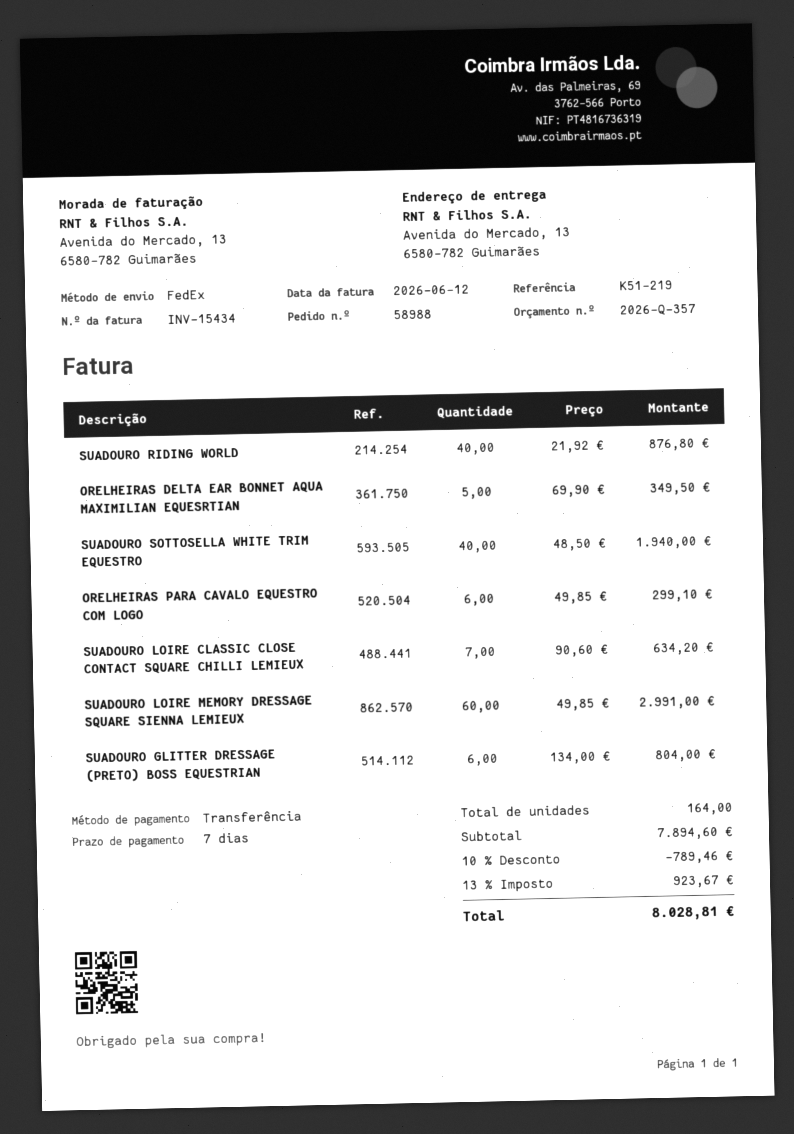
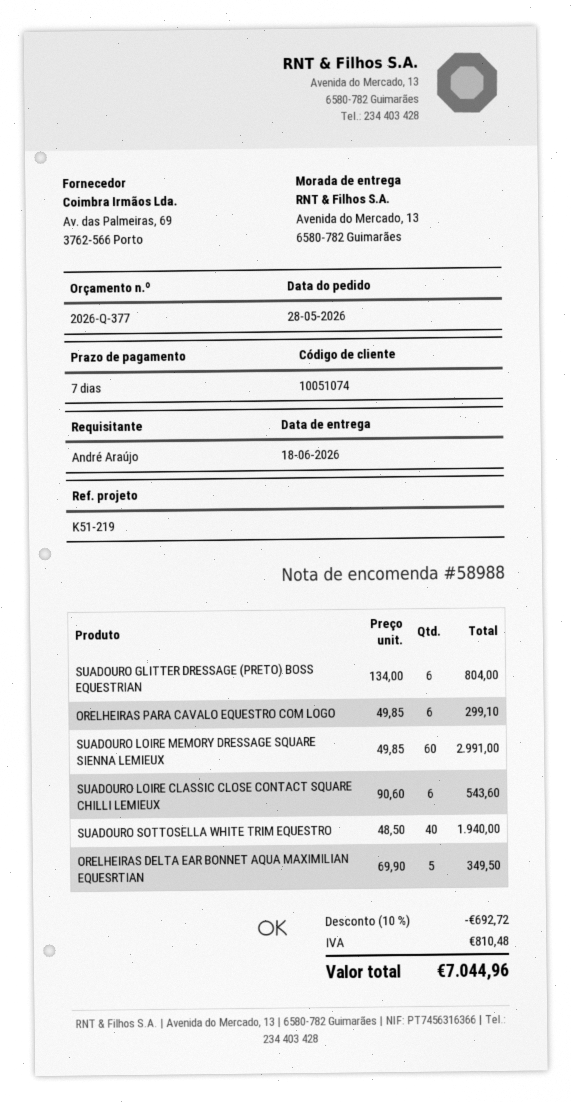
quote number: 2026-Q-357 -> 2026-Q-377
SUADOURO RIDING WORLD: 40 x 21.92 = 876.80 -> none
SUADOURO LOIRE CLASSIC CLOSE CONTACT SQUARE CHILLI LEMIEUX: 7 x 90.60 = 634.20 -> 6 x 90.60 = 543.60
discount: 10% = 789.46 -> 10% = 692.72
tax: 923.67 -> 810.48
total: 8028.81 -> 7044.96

--

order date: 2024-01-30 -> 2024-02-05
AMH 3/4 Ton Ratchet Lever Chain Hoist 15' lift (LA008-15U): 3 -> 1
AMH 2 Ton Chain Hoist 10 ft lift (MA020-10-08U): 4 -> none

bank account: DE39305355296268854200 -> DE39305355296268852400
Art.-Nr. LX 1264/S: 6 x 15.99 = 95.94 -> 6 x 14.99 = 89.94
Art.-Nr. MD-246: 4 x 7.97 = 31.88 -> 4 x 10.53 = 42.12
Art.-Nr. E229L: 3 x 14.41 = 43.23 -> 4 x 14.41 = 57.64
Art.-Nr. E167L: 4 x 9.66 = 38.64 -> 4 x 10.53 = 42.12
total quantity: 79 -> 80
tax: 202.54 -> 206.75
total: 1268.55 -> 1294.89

---

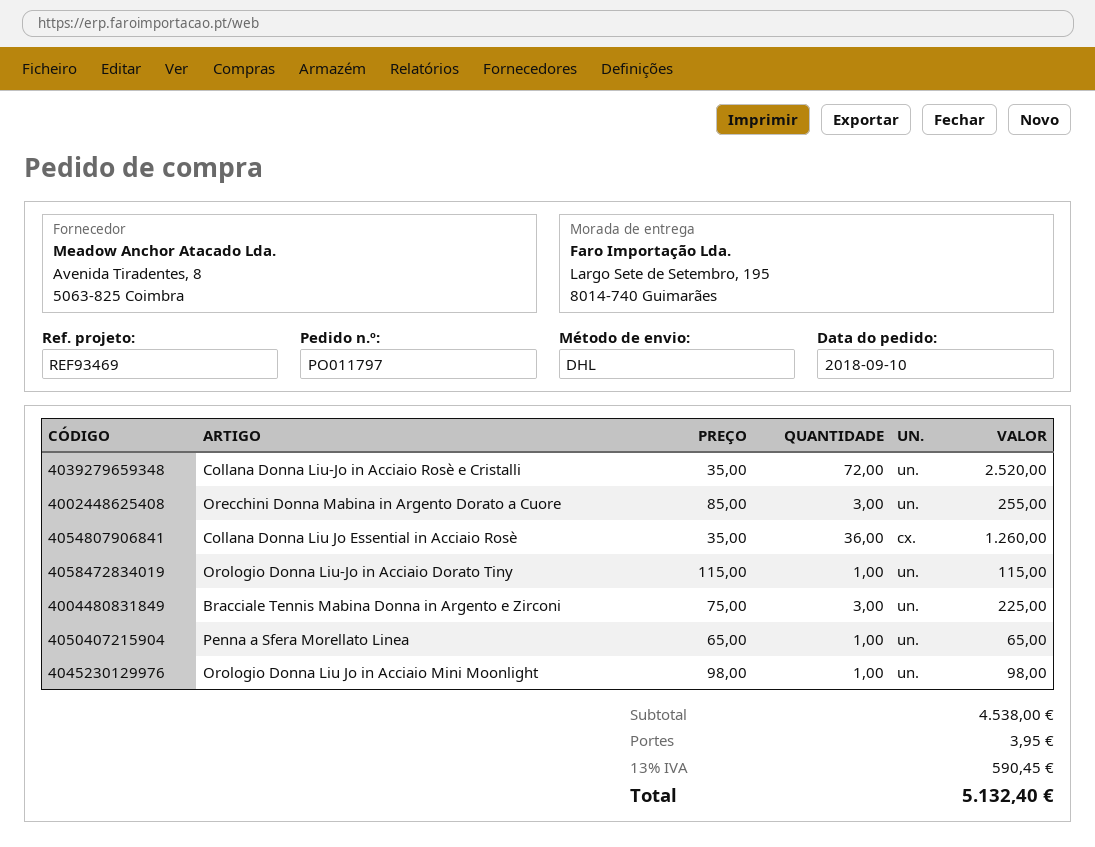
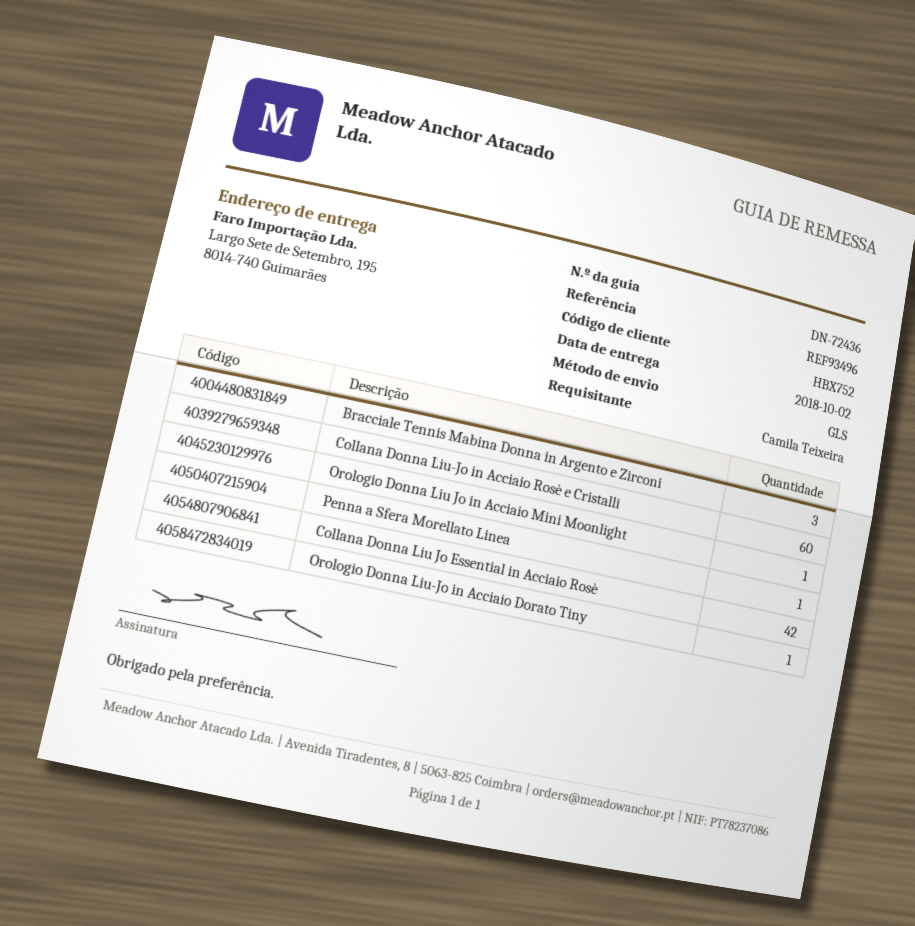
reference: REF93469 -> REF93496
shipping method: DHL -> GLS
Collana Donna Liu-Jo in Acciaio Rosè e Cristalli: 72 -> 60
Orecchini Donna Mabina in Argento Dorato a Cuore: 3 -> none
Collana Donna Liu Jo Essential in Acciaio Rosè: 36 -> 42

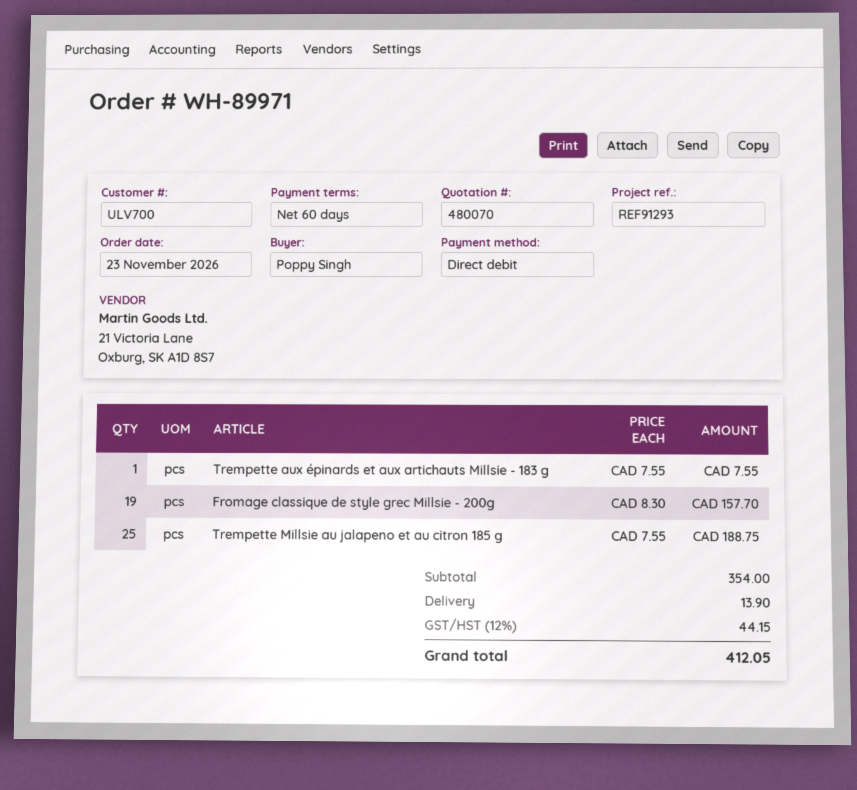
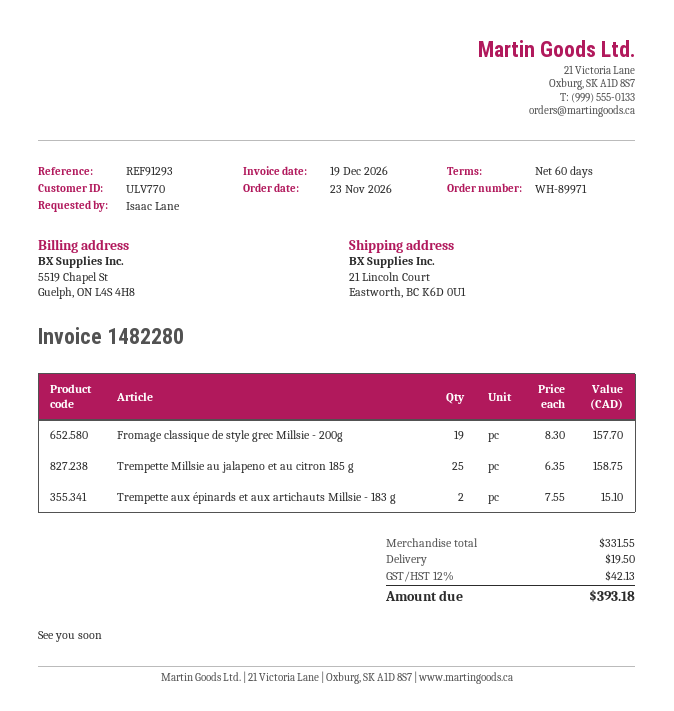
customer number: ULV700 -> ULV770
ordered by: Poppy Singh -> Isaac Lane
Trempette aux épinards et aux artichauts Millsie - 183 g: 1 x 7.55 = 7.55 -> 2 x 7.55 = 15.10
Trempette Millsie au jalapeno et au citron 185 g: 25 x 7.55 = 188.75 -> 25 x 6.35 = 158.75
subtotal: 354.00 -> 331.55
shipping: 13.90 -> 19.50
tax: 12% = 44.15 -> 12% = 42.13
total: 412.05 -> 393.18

*What to produce*: Only a number is wanted here: the count of lines above that contain the word "Donna".

*Solved exercise*: 3